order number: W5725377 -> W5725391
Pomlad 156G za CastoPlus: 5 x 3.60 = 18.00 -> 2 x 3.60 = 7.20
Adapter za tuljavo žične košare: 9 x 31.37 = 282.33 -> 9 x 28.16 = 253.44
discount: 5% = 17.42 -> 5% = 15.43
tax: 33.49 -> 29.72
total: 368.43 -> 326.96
-----
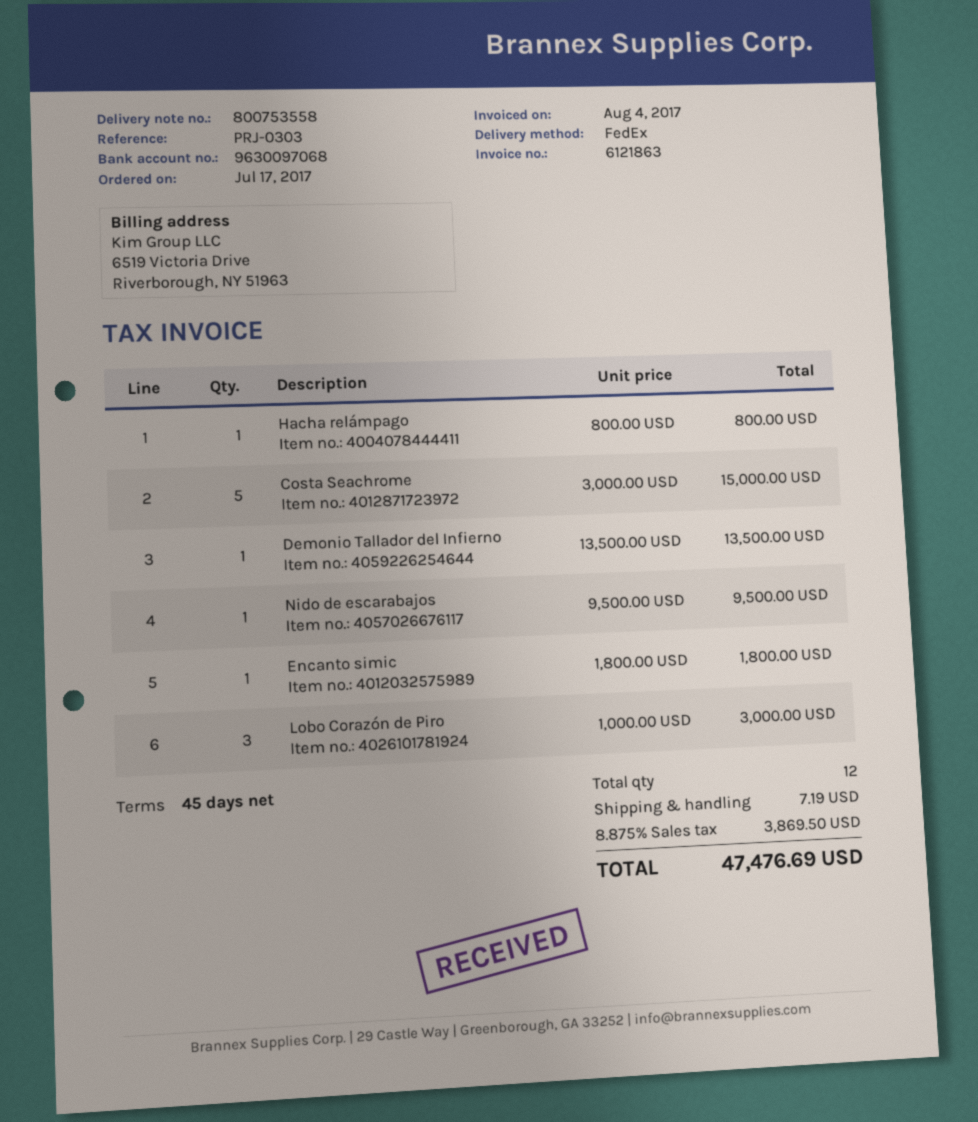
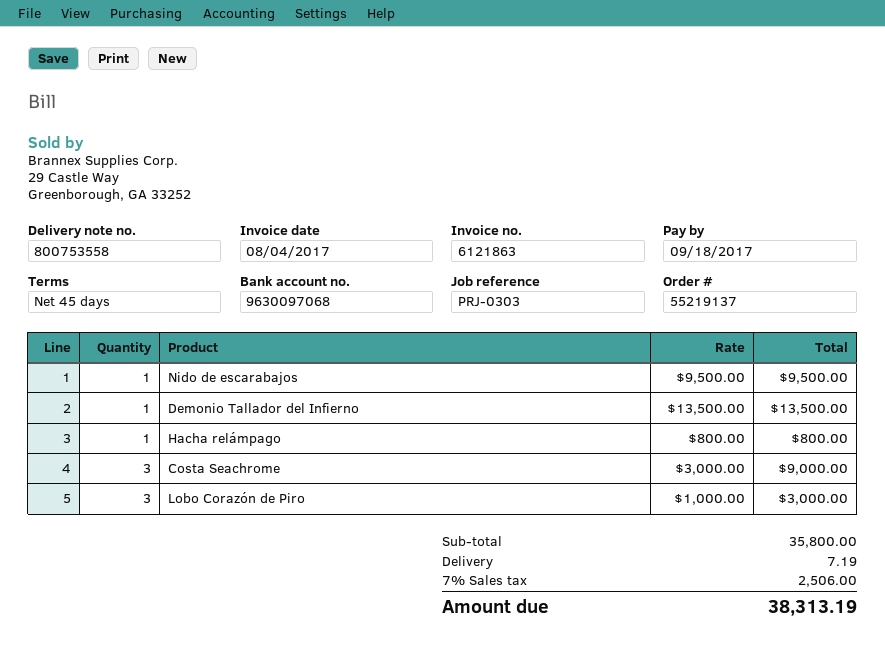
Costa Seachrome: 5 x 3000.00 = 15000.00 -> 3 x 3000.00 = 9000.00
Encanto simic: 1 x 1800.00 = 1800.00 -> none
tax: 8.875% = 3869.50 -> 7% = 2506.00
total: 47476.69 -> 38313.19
-----
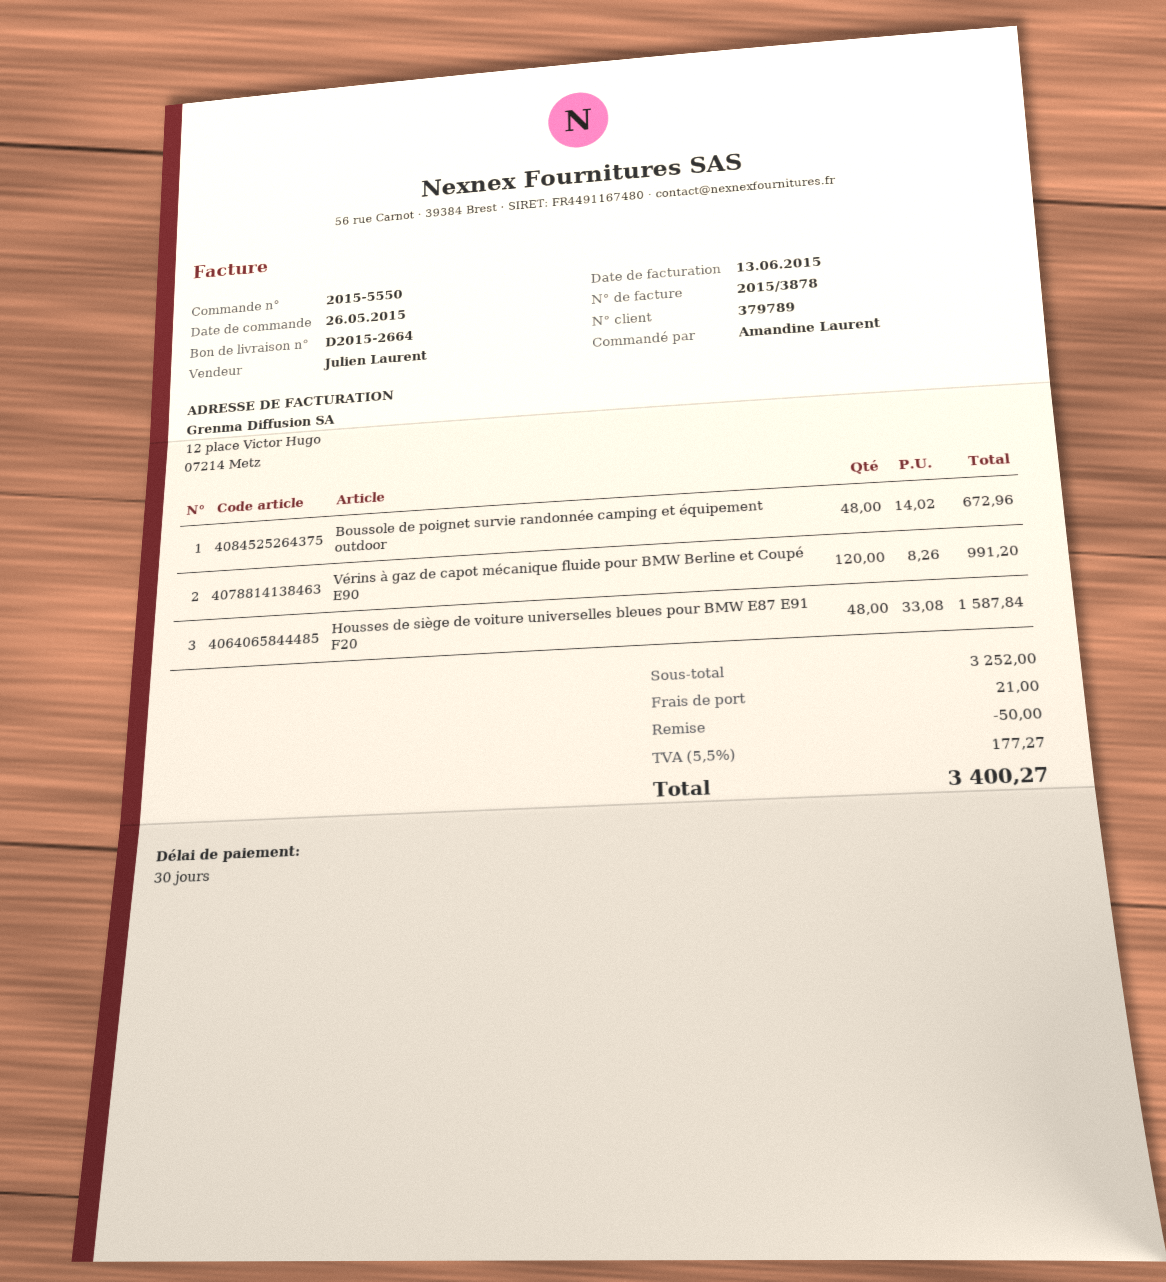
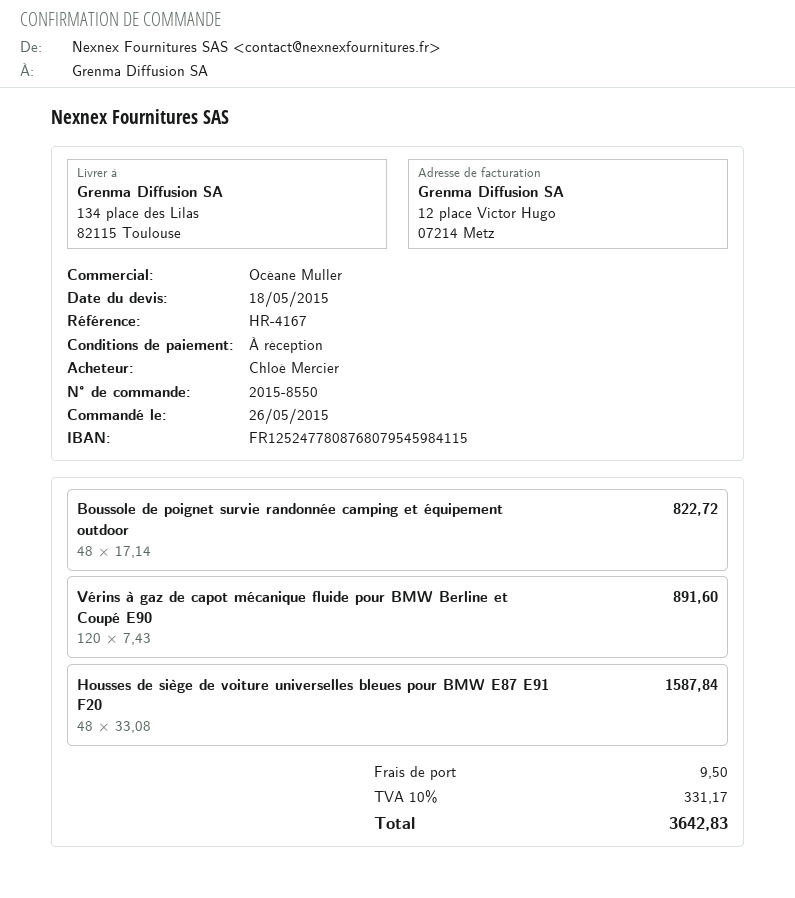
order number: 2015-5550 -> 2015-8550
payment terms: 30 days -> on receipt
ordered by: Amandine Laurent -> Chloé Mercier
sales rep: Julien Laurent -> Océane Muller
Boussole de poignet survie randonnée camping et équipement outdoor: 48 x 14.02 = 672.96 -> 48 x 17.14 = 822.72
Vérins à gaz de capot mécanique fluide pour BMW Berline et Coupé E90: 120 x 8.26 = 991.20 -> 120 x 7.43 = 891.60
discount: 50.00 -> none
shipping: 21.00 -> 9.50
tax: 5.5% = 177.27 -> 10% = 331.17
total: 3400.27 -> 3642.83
-----
**Exercise instructions:** The required answer is the exact run of lines above starting at the line with "discount: 5% = 17.42 -> 5% = 15.43" and ending at the line with "total: 368.43 -> 326.96", with both ends present.

**Reply to the exercise:**
discount: 5% = 17.42 -> 5% = 15.43
tax: 33.49 -> 29.72
total: 368.43 -> 326.96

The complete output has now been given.